On Thu, Jul 21, 2011 at 8:29 PM, Grant <emailgr...@gmail.com> wrote:
>>> Its more how much i/o rather than the size. If you have a bunch of
>>> stuff swapped out, but it hardly ever needs to be swapped in, the
>>> impact will be low.
>>>
>>> Keep an eye on the use with vmstat;
>>>
>>> adam@rix ~ $ vmstat 5
>>> procs -----------memory---------- ---swap-- -----io---- -system--
>>> ----cpu----
>>>  r  b   swpd   free   buff  cache   si   so    bi    bo   in   cs us
>>> sy id wa
>>>  0  0  56700 351244  79564 207848    0    0     3     3   11    7  1
>>> 0 99  0
>>>  0  0  56700 351244  79564 207848    0    0     0     8   52   27  0
>>> 0 100  0
>>>  0  0  56700 351244  79564 207848    0    0     0     0   45   14  0
>>> 0 100  0
>>>  0  0  56700 351244  79564 207848    0    0     0     0   47   17  0
>>> 0 100  0
>>>
>>> from the man page;
>>>    Swap
>>>        si: Amount of memory swapped in from disk (/s).
>>>        so: Amount of memory swapped to disk (/s).
>>>
>>>
>> Exactly!  My system is the same way.
>>
>> Right now I've got a 4GB system that's using 708MB swap.  But vmstat
>> isn't showing any swap activity.  Why?  Because some processes that I'm
>> not aware about because I'm obviously not using, got swapped out a long
>> time ago, and Linux is using that reclaimed RAM to compile chromium ;)
>>
>> If/when I need part of that 708MB becomes active, Linux will swap it
>> back in in one short burst that I doubt that I'll even notice.
>
> Then why not have a really big swap file?  If swap is useful as a
> second layer of caching behind RAM, why doesn't everyone with some
> extra hard drive space have a 100GB swap file?

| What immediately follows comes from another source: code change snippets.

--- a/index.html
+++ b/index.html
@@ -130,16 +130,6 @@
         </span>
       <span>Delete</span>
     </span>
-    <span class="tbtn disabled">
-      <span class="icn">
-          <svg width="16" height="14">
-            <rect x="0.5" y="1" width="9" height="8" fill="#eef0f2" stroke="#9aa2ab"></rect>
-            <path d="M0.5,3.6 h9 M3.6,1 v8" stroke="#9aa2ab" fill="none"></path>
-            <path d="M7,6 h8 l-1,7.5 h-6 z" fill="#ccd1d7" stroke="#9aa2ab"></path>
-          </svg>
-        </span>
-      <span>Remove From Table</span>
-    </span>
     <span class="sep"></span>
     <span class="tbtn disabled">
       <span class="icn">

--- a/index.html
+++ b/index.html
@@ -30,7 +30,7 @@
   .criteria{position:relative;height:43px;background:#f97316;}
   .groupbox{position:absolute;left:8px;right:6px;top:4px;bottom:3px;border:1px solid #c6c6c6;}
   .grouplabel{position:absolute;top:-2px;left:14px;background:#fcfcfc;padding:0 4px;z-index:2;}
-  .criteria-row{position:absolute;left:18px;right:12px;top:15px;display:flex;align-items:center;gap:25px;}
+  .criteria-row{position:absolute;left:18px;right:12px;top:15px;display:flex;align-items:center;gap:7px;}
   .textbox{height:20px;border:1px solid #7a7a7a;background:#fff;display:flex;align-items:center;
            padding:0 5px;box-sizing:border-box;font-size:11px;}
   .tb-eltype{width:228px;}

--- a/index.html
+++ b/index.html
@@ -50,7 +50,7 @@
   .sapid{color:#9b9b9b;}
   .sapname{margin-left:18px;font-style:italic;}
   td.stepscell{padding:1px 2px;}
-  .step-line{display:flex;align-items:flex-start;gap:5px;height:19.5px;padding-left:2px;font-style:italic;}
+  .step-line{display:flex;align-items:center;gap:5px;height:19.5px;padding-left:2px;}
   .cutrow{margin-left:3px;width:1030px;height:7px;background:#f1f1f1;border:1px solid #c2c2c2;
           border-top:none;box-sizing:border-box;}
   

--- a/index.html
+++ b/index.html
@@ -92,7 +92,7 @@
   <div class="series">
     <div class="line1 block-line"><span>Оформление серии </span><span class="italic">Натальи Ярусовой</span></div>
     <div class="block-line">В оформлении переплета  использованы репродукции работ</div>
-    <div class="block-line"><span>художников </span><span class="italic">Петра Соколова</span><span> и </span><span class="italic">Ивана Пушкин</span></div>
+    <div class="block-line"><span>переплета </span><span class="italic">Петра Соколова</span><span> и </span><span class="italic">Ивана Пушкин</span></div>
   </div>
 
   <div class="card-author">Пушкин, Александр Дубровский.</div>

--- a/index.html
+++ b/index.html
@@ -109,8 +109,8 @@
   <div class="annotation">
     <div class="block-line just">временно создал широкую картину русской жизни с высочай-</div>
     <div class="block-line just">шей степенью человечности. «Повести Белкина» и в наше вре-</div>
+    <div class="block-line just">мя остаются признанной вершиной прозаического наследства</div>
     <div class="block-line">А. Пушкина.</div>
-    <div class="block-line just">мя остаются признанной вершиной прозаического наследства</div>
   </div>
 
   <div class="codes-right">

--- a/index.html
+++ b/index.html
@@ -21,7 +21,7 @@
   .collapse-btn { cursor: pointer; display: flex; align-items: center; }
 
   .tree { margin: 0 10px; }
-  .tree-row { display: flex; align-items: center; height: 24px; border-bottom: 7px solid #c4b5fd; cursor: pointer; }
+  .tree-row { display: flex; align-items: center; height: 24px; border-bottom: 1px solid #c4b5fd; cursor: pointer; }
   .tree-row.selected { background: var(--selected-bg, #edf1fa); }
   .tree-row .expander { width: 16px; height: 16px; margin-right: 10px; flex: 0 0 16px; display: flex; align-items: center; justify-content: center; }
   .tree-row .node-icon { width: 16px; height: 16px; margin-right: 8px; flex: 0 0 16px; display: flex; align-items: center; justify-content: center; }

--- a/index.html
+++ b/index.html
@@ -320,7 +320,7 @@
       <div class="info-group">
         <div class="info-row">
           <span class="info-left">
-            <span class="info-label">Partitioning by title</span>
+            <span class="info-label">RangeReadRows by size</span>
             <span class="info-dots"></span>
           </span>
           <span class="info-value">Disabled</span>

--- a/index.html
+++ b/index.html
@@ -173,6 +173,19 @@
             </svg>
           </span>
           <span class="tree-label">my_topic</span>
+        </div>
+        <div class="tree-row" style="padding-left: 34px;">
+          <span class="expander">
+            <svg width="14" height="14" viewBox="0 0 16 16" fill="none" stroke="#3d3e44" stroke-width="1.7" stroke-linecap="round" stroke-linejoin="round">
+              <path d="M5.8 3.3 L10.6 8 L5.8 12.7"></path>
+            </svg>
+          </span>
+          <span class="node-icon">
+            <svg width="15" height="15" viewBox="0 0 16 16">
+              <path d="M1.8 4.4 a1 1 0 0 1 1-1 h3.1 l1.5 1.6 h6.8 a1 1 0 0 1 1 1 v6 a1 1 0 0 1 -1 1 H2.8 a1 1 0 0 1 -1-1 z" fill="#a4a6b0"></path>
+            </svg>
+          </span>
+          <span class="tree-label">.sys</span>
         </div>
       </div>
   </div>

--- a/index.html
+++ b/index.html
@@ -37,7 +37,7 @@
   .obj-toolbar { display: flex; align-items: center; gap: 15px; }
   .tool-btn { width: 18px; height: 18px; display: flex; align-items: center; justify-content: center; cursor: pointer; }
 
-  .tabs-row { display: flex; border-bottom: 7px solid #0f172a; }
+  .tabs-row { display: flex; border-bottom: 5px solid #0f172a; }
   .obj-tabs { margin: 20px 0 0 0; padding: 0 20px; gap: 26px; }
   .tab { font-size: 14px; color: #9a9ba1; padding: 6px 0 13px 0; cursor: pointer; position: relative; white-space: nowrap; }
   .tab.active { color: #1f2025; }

I have 12GB of RAM and 12GB of swap on my main PC. Why? Because... why
not? :) After 5 days uptime, it actually has 89M of swap used for some
reason. It has over 10GB cached. All of my sysctl vm.* settings have
been left to the defaults. So I guess it just pushed some unused stuff
out to swap to make room for more caching.